The quixotic piece by Politico’s Alexander Burns is ostensibly about a lightly-manned Perry campaign staff. Many older Perry staffers, Burns reports, have now left the Governor’s employ, and there seems to be some confusion as to public knowledge of who is doing what inside Perry’s organization.
But Burns’ motivation for the long piece is questionable. For one thing, he notes several times that Perry is in a “different” phase of his work as Governor, in that being governor is his chief job at the moment. Therefore, future campaigns have taken a back seat to governing. This, of course, would be a good reason why Perry has thinned his campaign staff. He just doesn’t need an entire retinue of advisers and campaign staffers to do his job as Governor. In fact,this point seems to make much of Burns’ speculations rather moot, yet his reporting leads readers to imagine that Perry’s staffers are like rats leaving a sinking ship.
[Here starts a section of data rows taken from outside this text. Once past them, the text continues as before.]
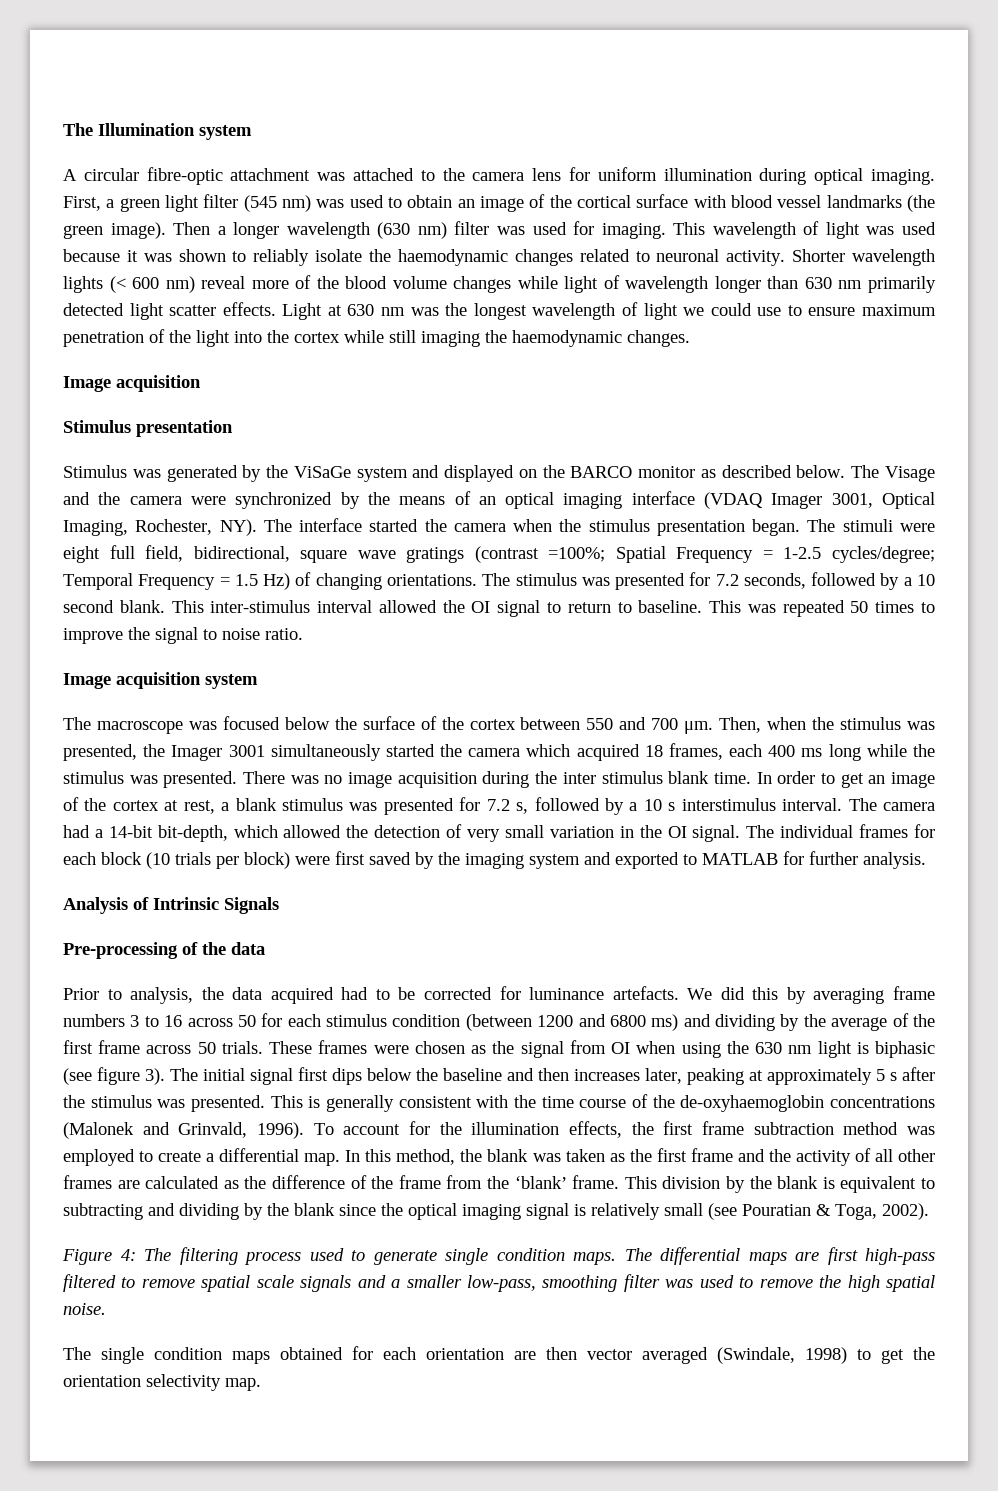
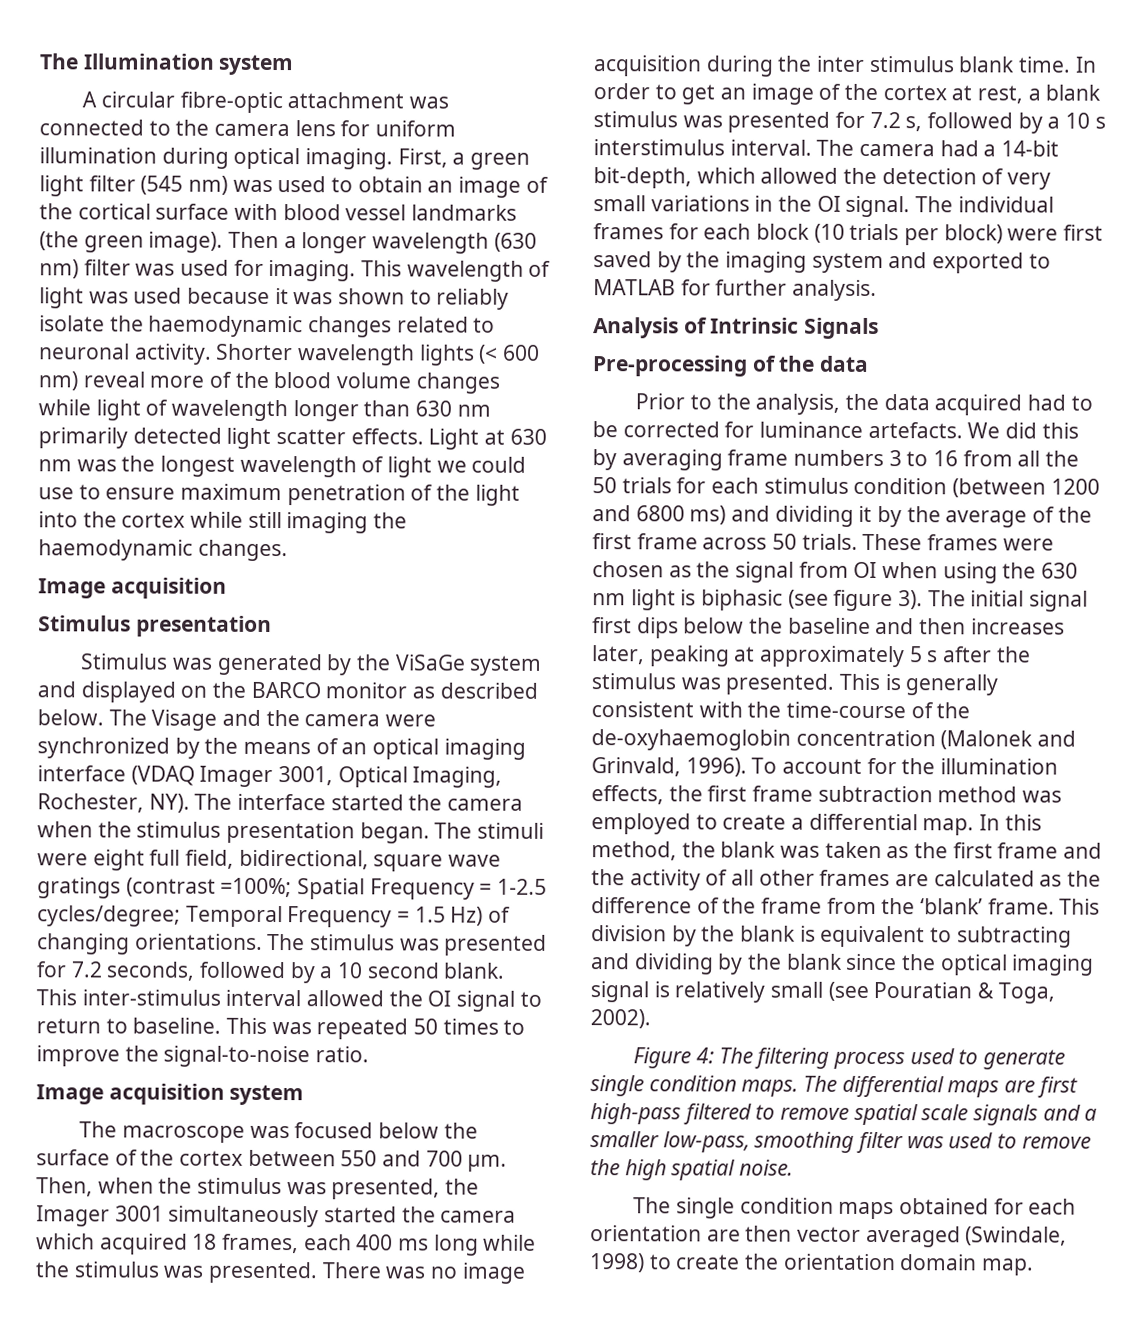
- A circular fibre-optic attachment was attached to the camera lens for uniform illumination during optical imaging.
+ A circular fibre-optic attachment was connected to the camera lens for uniform illumination during optical imaging.
- This was repeated 50 times to improve the signal to noise ratio.
+ This was repeated 50 times to improve the signal-to-noise ratio.
- The camera had a 14-bit bit-depth, which allowed the detection of very small variation in the OI signal.
+ The camera had a 14-bit bit-depth, which allowed the detection of very small variations in the OI signal.
- Prior to analysis, the data acquired had to be corrected for luminance artefacts.
+ Prior to the analysis, the data acquired had to be corrected for luminance artefacts.
- We did this by averaging frame numbers 3 to 16 across 50 for each stimulus condition (between 1200 and 6800 ms) and dividing by the average of the first frame across 50 trials.
+ We did this by averaging frame numbers 3 to 16 from all the 50 trials for each stimulus condition (between 1200 and 6800 ms) and dividing it by the average of the first frame across 50 trials.
- This is generally consistent with the time course of the de-oxyhaemoglobin concentrations (Malonek and Grinvald, 1996).
+ This is generally consistent with the time-course of the de-oxyhaemoglobin concentration (Malonek and Grinvald, 1996).
- The single condition maps obtained for each orientation are then vector averaged (Swindale, 1998) to get the orientation selectivity map.
+ The single condition maps obtained for each orientation are then vector averaged (Swindale, 1998) to create the orientation domain map.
Another chief object of Burns’ piece seems to be to remind readers that Perry did poorly in the 2012 presidential cycle, as the Politico writer repeats this fact no less than five times in this one article.
In the first instance, Burns characterizes Perry’s 2012 campaign as a “calamitous and dissension-riddled 2012 presidential bid.” Then he notes that the “wounds of the 2012 cycle have not fully healed in Perry world.” He next claims that “other aides simply reacted to the crushing defeat” by leaving Perry’s orbit. Then Burns replays a quote from a staffer who says the campaign was “a spectacularly public disaster.” Finally, Burns quotes another staffer who said, “Keep in mind, the presidential [campaign] was incredibly–I think it would be an understatement to say ‘difficult’ situation.”
I think we got your point the first time, Mr. Burns.
Burns then says that, as some of the Governor’s long time aides have moved on, “it doesn’t seem that anyone else has stepped into the role of big-picture political architect.”
But again, if the Governor is focused on governing now and has not made any decisions on plans for future campaigns, why would he need all those advisers?
Even after Burns spends several pages listing all the Perry aides and advisers who have moved on, he then points out himself that they could all easily come back together once Perry makes a decision on what he wants to do in the future.
“For now, Perry has said only that he’ll decide in June whether to run for a fourth term,” Burns writes. “Should he choose to go in that direction, his allies expect he’ll pull his increasingly diffuse team of his political advisers much closer to the center of the action.”
That seems to go without saying, doesn’t it?
Unless the twin goals of this article were to paint a Perry campaign as floundering despite that he isn’t even in campaign mode, and to remind readers that he had a “calamitous” 2012 presidential bid, one struggles to discern what this article was supposed to be about.